By John Ensor •
Updated: 17 Nov 2023 • 16:42
Ferrari's Carlos Sainz.
Credit: cristiano barni/Shutterstock.com
With preparation for the Las Vegas Grand Prix underway, Carlos Sainz’s first practice session ended up going down the drain.
In a significant setback, the first practice session for the Las Vegas Grand Prix was abandoned. The reason behind the incident has meant a considerable amount of embarrassment for Formula One management, writes Metro.
The disruption occurred under the dazzling lights of the Las Vegas strip. Spanish Formula One driver, Carlos Sainz encountered a mechanical failure in his Ferrari, causing the session’s suspension with just eight minutes having elapsed.
Sainz’s Ferrari came to a halt due to an unforeseen issue. After a wait of 11 minutes, it was declared that the session wouldn’t continue. The cause of the stoppage was later identified as a dislodged manhole cover.
Sainz was clearly seen being jolted as the cover struck his vehicle with speeds approaching 200mph on the Las Vegas Boulevard.
In what many see as an unduly harsh sanction, the Independent reported that Sainz was subsequently given a 10-place grid penalty by F1 stewards following the incident. Ferrari’s mechanics replaced the chassis and the engine, something that according to the letter of the law is not allowed in such circumstances.
The incident had a ripple effect, with, French driver, Esteban Ocon colliding into the scattered debris. The collision which took place amidst the iconic Caesars Palace, Bellagio, and Venetian hotels, and resulted in considerable damage to his Alpine car. Ferrari reported ‘extensive’ damage to Sainz’s car, and Alpine announced the need for a new chassis for Ocon.
Frederic Masseur, Ferrari’s team principal, expressed his dismay, stating, ‘He (Sainz) said “I hit something on track,” and he didn’t know what it was. It is just unacceptable for F1.’
Meanwhile, an FIA spokesperson revealed, ‘Following an inspection, a concrete frame around a manhole cover has failed. We now need to check all of the other manhole covers which will take some time.
‘We will be discussing with the local circuit engineering team about the length of time it will take to resolve and we will update with any resultant changes to the schedule.’
The second practice, initially scheduled to start at midnight local time faced a delay. There were significant doubts about any further activity at the 3.8-mile temporary street circuit for the day.

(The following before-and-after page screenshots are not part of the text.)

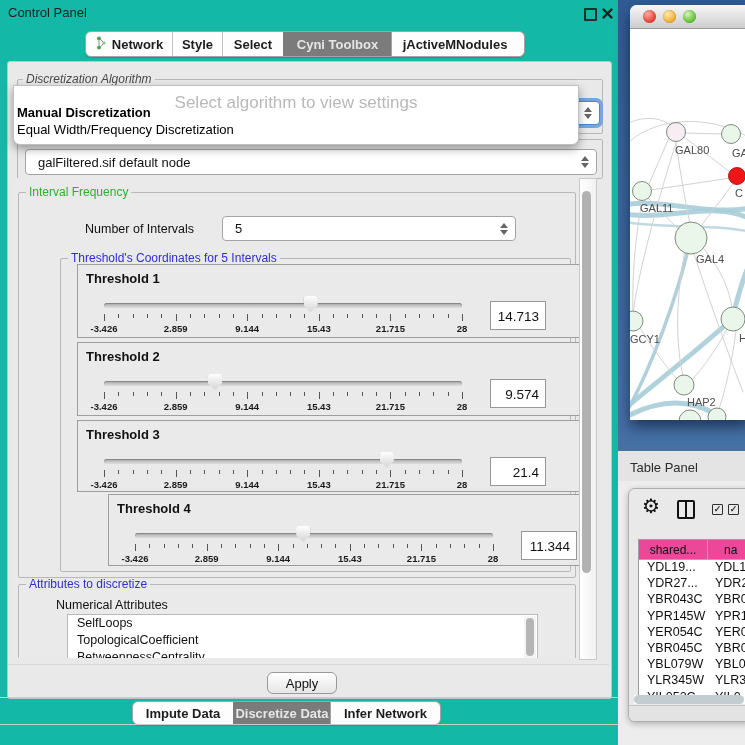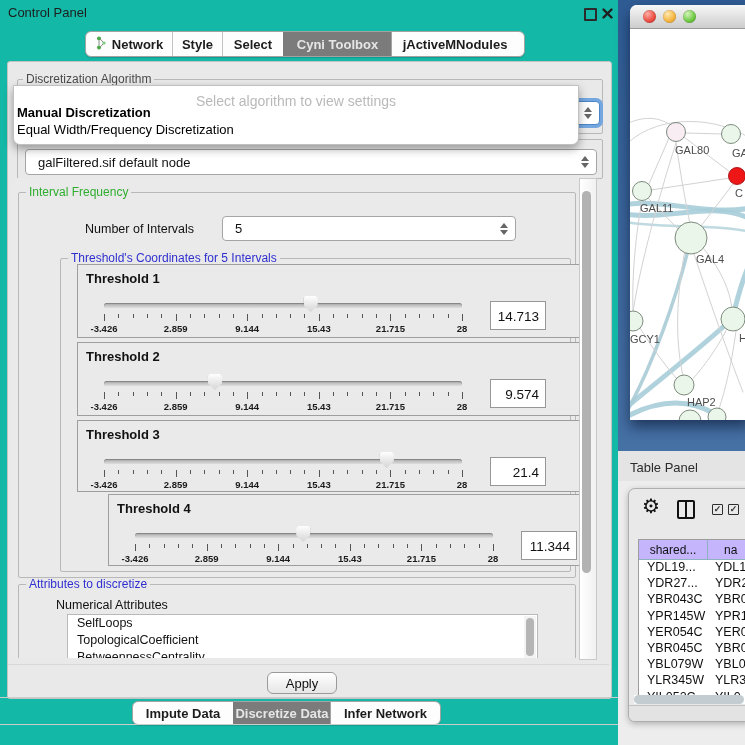"Discretization Algorithm" span.group-label { font-style: none -> italic }
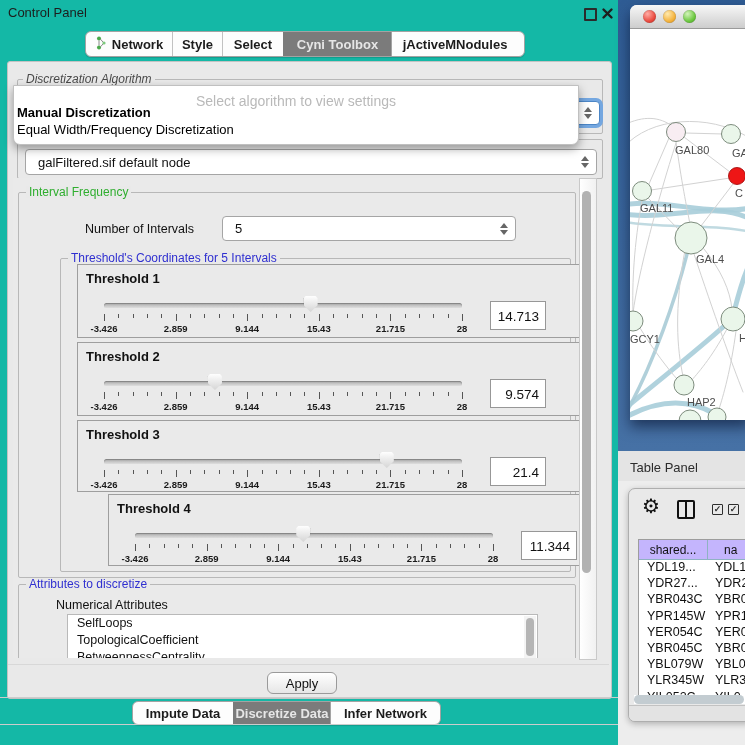"Select algorithm to view settings" .popup-ph { font-size: 14px -> 17px }
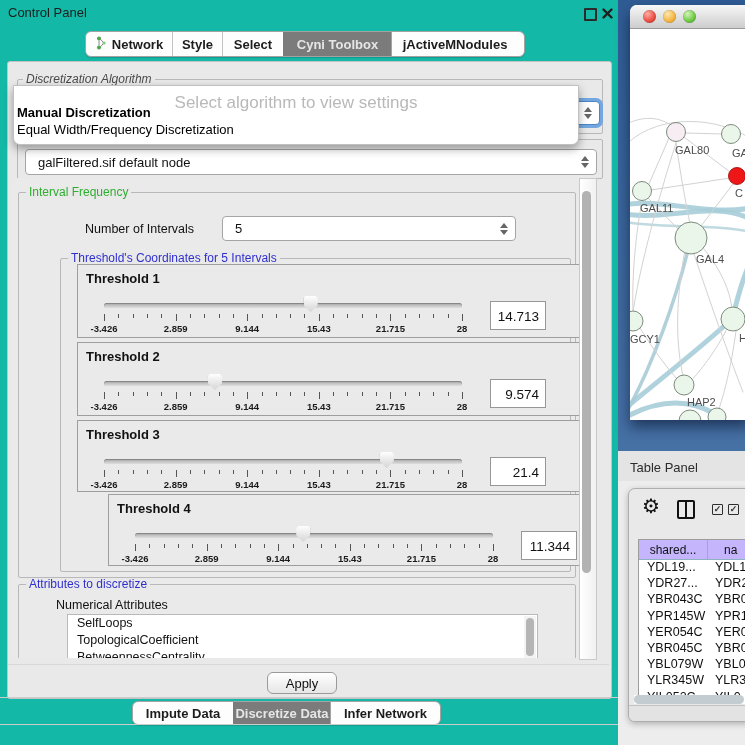"shared..." .th-cell { background: #c4b5fd -> #ec4899 }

Former driver and F1 pundit Martin Brundle, commented on Sky Sports, ‘That’s it for today from my experience. Fixing that and checking everything else, letting it dry and making sure it won’t come out again is going to be a big job.
‘Theoretically, they are going to re-open the Strip (for public use) after the F1 practice sessions. That is a very, very big issue if there are other areas like that around the track.’
The incident underscored the unpredictable nature of street circuits, especially in a high-stakes environment like Formula One. Madrid-born Sainz is currently lying sixth in the overall drivers championship.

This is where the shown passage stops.